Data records
-------------------------

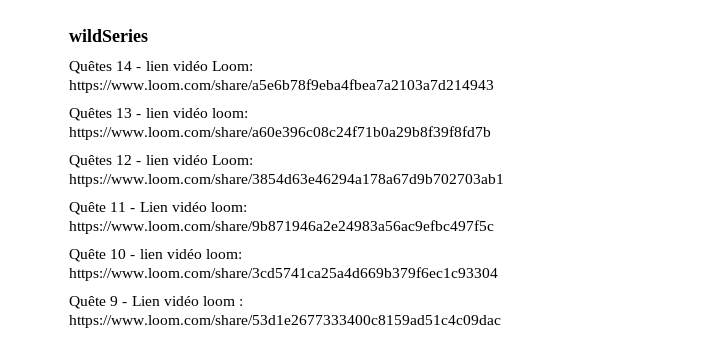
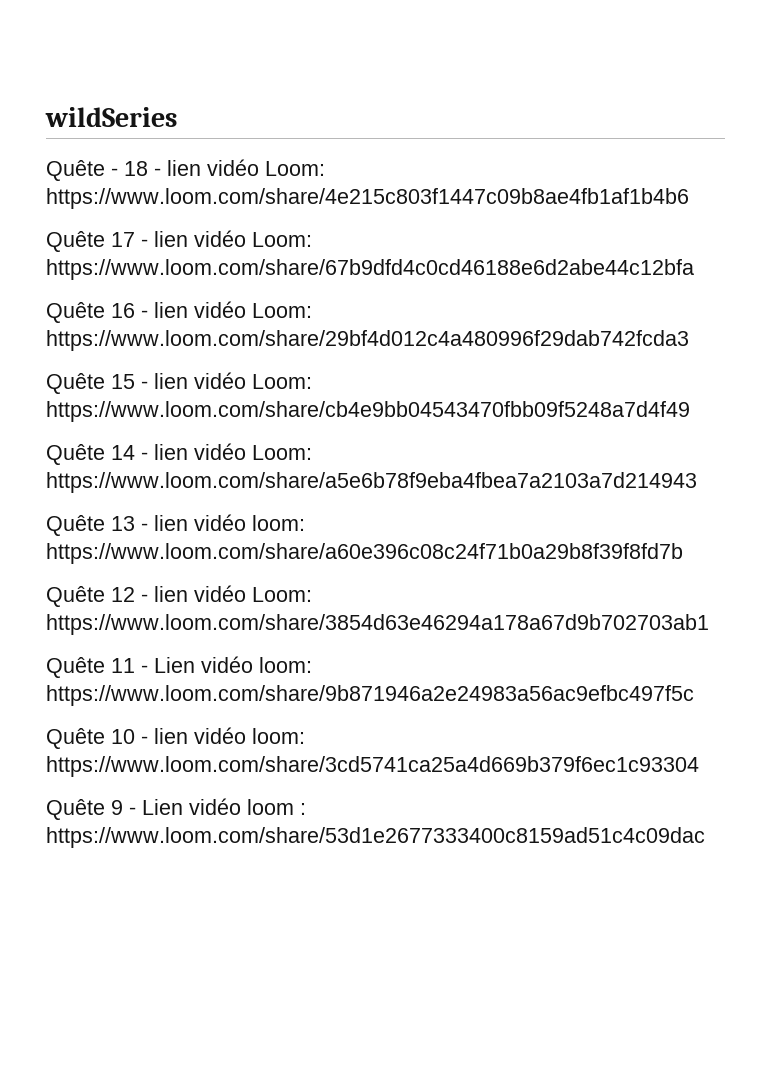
- Quêtes 14 - lien vidéo Loom: https://www.loom.com/share/a5e6b78f9eba4fbea7a2103a7d214943
+ Quête - 18 - lien vidéo Loom: https://www.loom.com/share/4e215c803f1447c09b8ae4fb1af1b4b6
+ Quête 17 - lien vidéo Loom: https://www.loom.com/share/67b9dfd4c0cd46188e6d2abe44c12bfa
+ Quête 16 - lien vidéo Loom: https://www.loom.com/share/29bf4d012c4a480996f29dab742fcda3
+ Quête 15 - lien vidéo Loom: https://www.loom.com/share/cb4e9bb04543470fbb09f5248a7d4f49
+ Quête 14 - lien vidéo Loom: https://www.loom.com/share/a5e6b78f9eba4fbea7a2103a7d214943
- Quêtes 13 - lien vidéo loom: https://www.loom.com/share/a60e396c08c24f71b0a29b8f39f8fd7b
+ Quête 13 - lien vidéo loom: https://www.loom.com/share/a60e396c08c24f71b0a29b8f39f8fd7b
- Quêtes 12 - lien vidéo Loom: https://www.loom.com/share/3854d63e46294a178a67d9b702703ab1
+ Quête 12 - lien vidéo Loom: https://www.loom.com/share/3854d63e46294a178a67d9b702703ab1

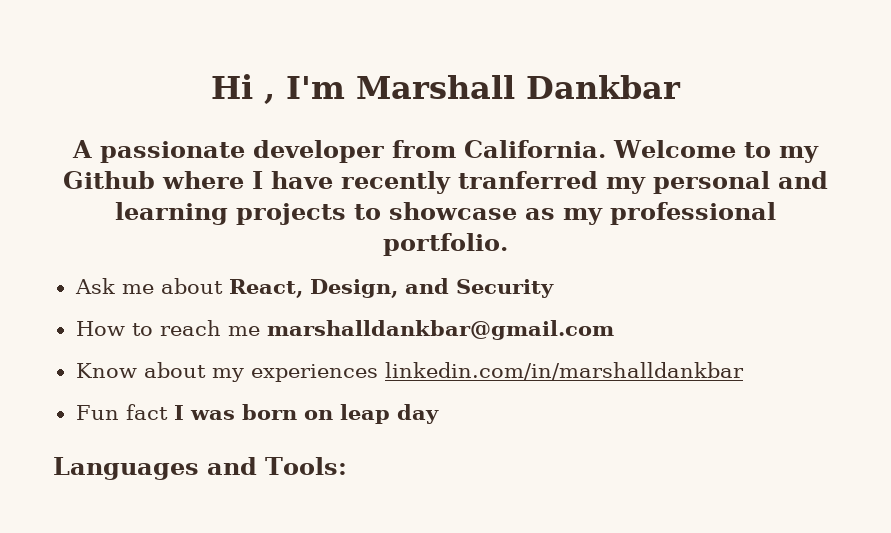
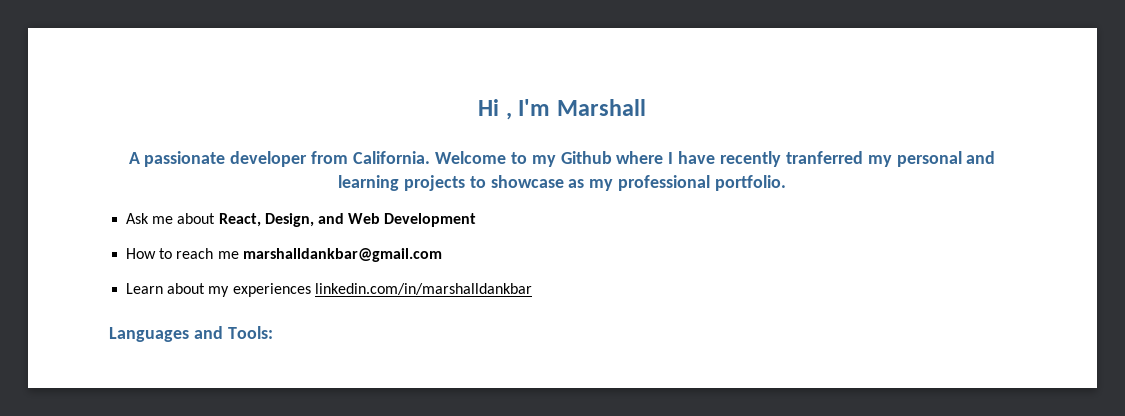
- Hi , I'm Marshall Dankbar
+ Hi , I'm Marshall
- Ask me about React, Design, and Security
+ Ask me about React, Design, and Web Development
- Know about my experiences linkedin.com/in/marshalldankbar
+ Learn about my experiences linkedin.com/in/marshalldankbar
- Fun fact I was born on leap day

-------------------------

> _Problem to work on_
Please copy out each line in the entries that mentions the string "share".

> _Response to this exercise_
- Quêtes 14 - lien vidéo Loom: https://www.loom.com/share/a5e6b78f9eba4fbea7a2103a7d214943
+ Quête - 18 - lien vidéo Loom: https://www.loom.com/share/4e215c803f1447c09b8ae4fb1af1b4b6
+ Quête 17 - lien vidéo Loom: https://www.loom.com/share/67b9dfd4c0cd46188e6d2abe44c12bfa
+ Quête 16 - lien vidéo Loom: https://www.loom.com/share/29bf4d012c4a480996f29dab742fcda3
+ Quête 15 - lien vidéo Loom: https://www.loom.com/share/cb4e9bb04543470fbb09f5248a7d4f49
+ Quête 14 - lien vidéo Loom: https://www.loom.com/share/a5e6b78f9eba4fbea7a2103a7d214943
- Quêtes 13 - lien vidéo loom: https://www.loom.com/share/a60e396c08c24f71b0a29b8f39f8fd7b
+ Quête 13 - lien vidéo loom: https://www.loom.com/share/a60e396c08c24f71b0a29b8f39f8fd7b
- Quêtes 12 - lien vidéo Loom: https://www.loom.com/share/3854d63e46294a178a67d9b702703ab1
+ Quête 12 - lien vidéo Loom: https://www.loom.com/share/3854d63e46294a178a67d9b702703ab1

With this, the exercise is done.